Na sequência do que foi descrito na alínea Etiopatogénese, para que uma infecção estreptocócica se expresse clinicamente como escarlatina há que atender aos seguintes critérios: – Streptococcus infectante (dos tipos A- mais frequentemente, B ou C) produtor de exotoxina pirogénica; – ocorrência em indivíduos sem imunidade humoral antitoxina e antibacteriana.

Uma vez que a exposição a cada tipo de exotoxina somente gera imunidade específica, tal pressupõe que um paciente possa apresentar escarlatina em três ocasiões diferentes/até três vezes.

A escarlatina é actualmente menos frequente e, sobretudo com manifestações mais ligeiras do que no passado, mas tem uma incidência cíclica, dependente da prevalência das estirpes produtoras de toxina e do estado imunitário da população. A porta de entrada do Streptococcus pyogenes pode ser uma ferida na pele.
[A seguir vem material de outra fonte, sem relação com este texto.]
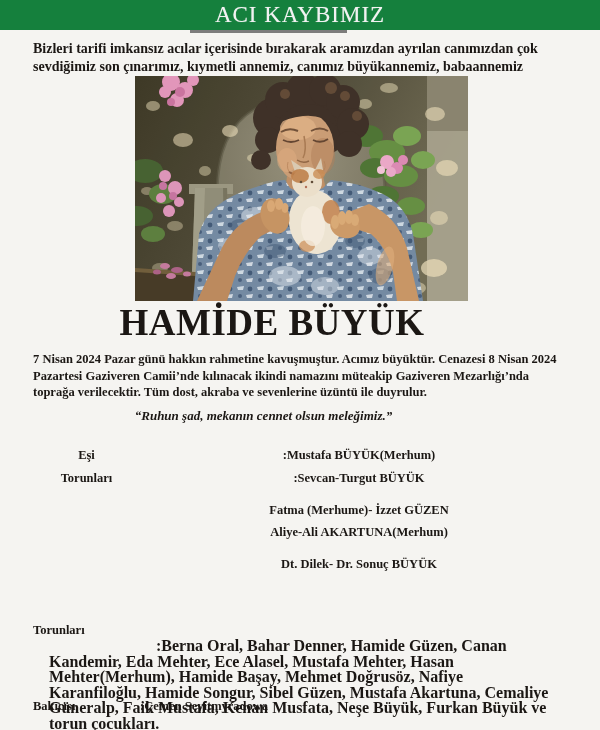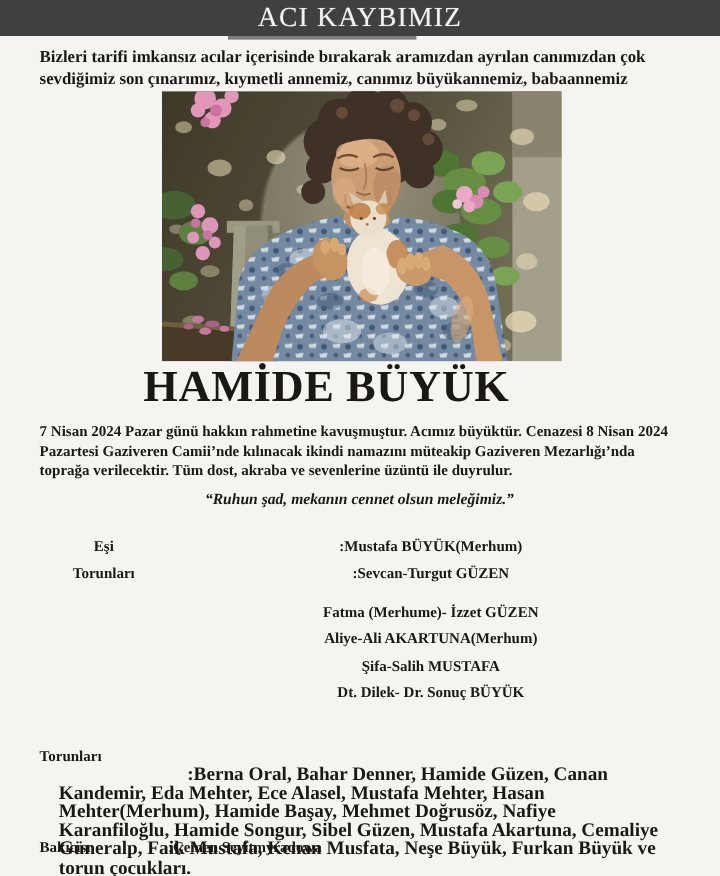--- a/index.html
+++ b/index.html
@@ -13,7 +13,7 @@
 
   .topbar{
     position:absolute;top:0;left:0;width:600px;height:30px;
-    background:#404040;display:flex;align-items:center;justify-content:center;
+    background:#15803d;display:flex;align-items:center;justify-content:center;
   }
   .topbar-title{
     color:#f2f2f2;font-size:23px;line-height:30px;letter-spacing:1px;

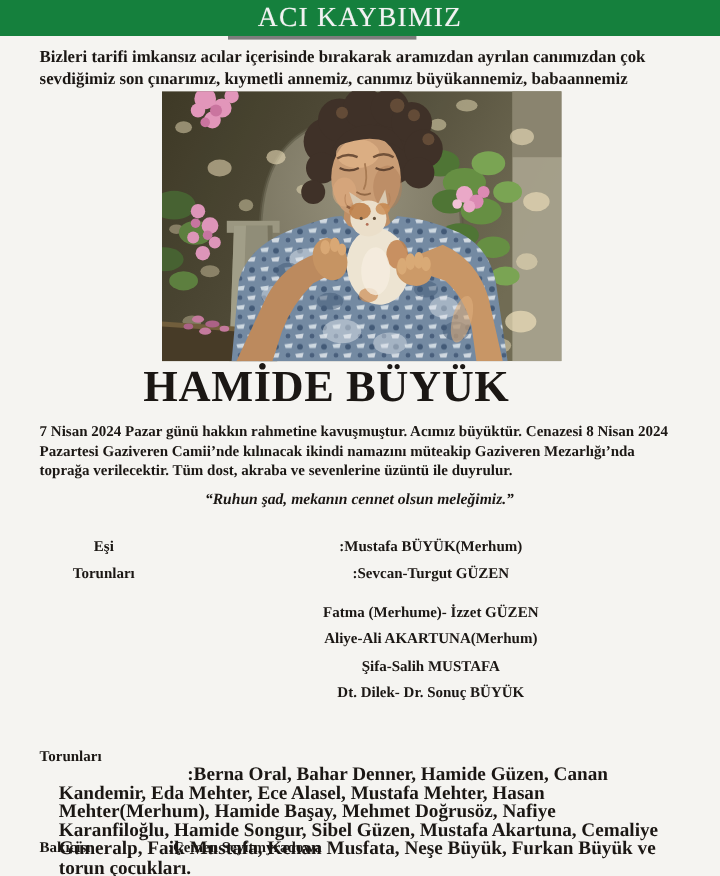--- a/index.html
+++ b/index.html
@@ -47,7 +47,7 @@
 
   .quote{
     position:absolute;top:408px;left:0;width:527px;margin:0;
-    text-align:center;font-weight:700;font-style:italic;font-size:13px;padding-left:36px;
+    text-align:center;font-weight:700;font-style:italic;font-size:13px;
   }
 
   .family{position:absolute;top:449px;left:33px;width:545px;text-align:center;}

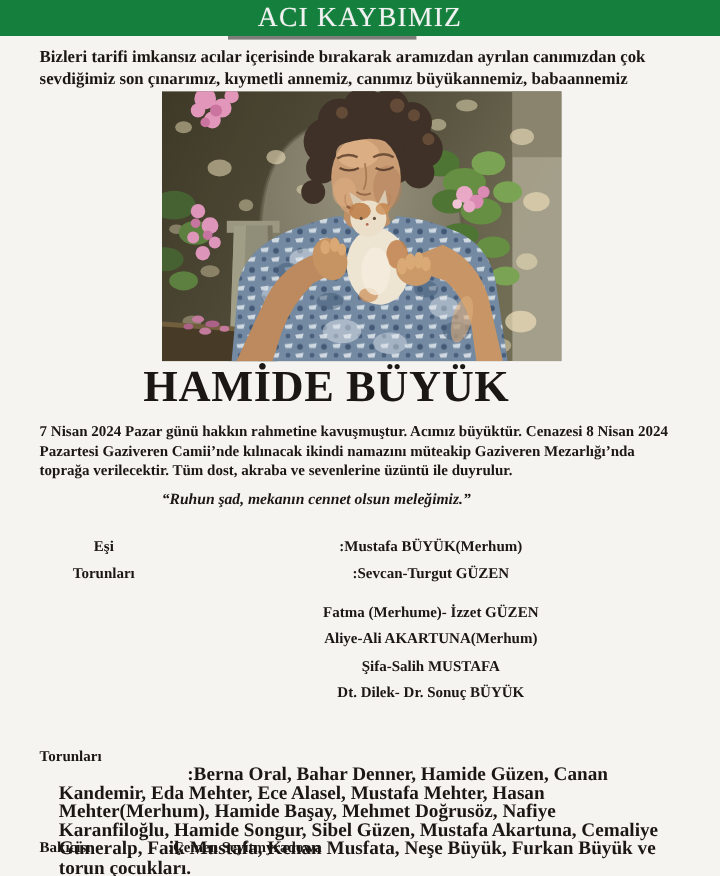--- a/index.html
+++ b/index.html
@@ -299,7 +299,7 @@
     </div>
     <div class="frow">
       <span class="flabel">Torunları</span>
-      <span class="fvalue">:Sevcan-Turgut GÜZEN</span>
+      <span class="fvalue">:Sevcan-Turgut BÜYÜK</span>
     </div>
     <div class="frow">
       <span class="flabel"></span>

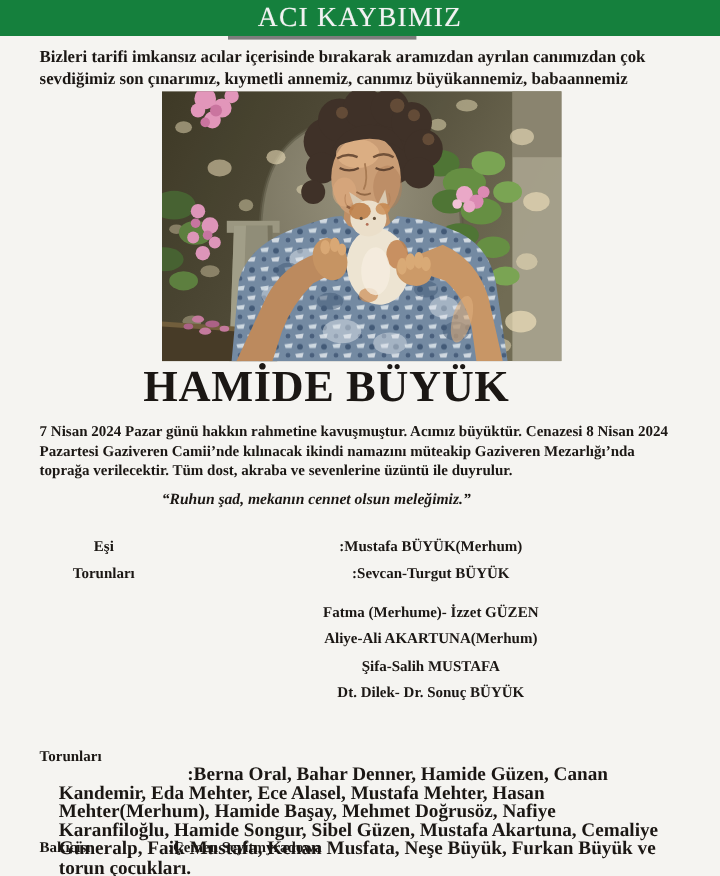--- a/index.html
+++ b/index.html
@@ -314,7 +314,6 @@
     </div>
     <div class="frow">
       <span class="flabel"></span>
-      <span class="fvalue">Şifa-Salih MUSTAFA</span>
     </div>
     <div class="frow">
       <span class="flabel"></span>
Após período de incubação de 2-4 dias, nos casos típicos a doença manifesta-se de forma aguda pela tríade: 1 – febre; 2 – faringite ou amigdalite eritemato-pultácea aguda; e 3 – exantema máculo-papular ou punctiforme, muito fino de aspecto granitado e áspero (tipo lixa) confluente, diminuindo de intensidade quando se faz pressão com o dedo.

A febre alta, máxima pelo 2º dia, persiste durante 3 a 5 dias, acompanhada de cefaleias, vómitos, odinofagia, dor abdominal e taquicardia desproporcionada em relação com a temperatura. Nos casos graves, a temperatura elevada pode ser mais prolongada e, nalguns casos, é baixa e poderá mesmo não se verificar.

Cerca de 24 a 48 horas depois do início da febre, surgindo o exantema descrito, o mesmo progride rapidamente a partir do pescoço para o tronco e extremidades (Figuras 1 e 2). É mais acentuado (por vezes associado a petéquias e hiperpigmentação) nas pregas de flexão, como as axilas, pregas do cotovelo e região inguinal (sinal de Pastia) (Figura 3). Na face, a região malar pode apresentar-se eritematosa, mas verifica-se ausência de rubor ou “palidez” relativa (sinal designado por “triângulo perioral de Pilatov”). A prova de Rumpel-Leed é positiva.

Em 4 a 8 dias, a erupção regride, surgindo descamação da pele atingida, a qual pode durar entre 1-3 semanas (intensidade e duração proporcionais à intensidade do exantema). Começa pela face em flocos finos, estendendo-se depois para o tronco e, finalmente, para as extremidades, tornando-se generalizada pela 3ª semana. No tronco faz-se em grandes lâminas, sendo visível nas mãos e pés, em geral pela 2ª-3ª semana. Os topos dos dedos mostram uma descamação característica na margem livre das unhas; a mesma descamação atinge a palma das mãos e plantas dos pés.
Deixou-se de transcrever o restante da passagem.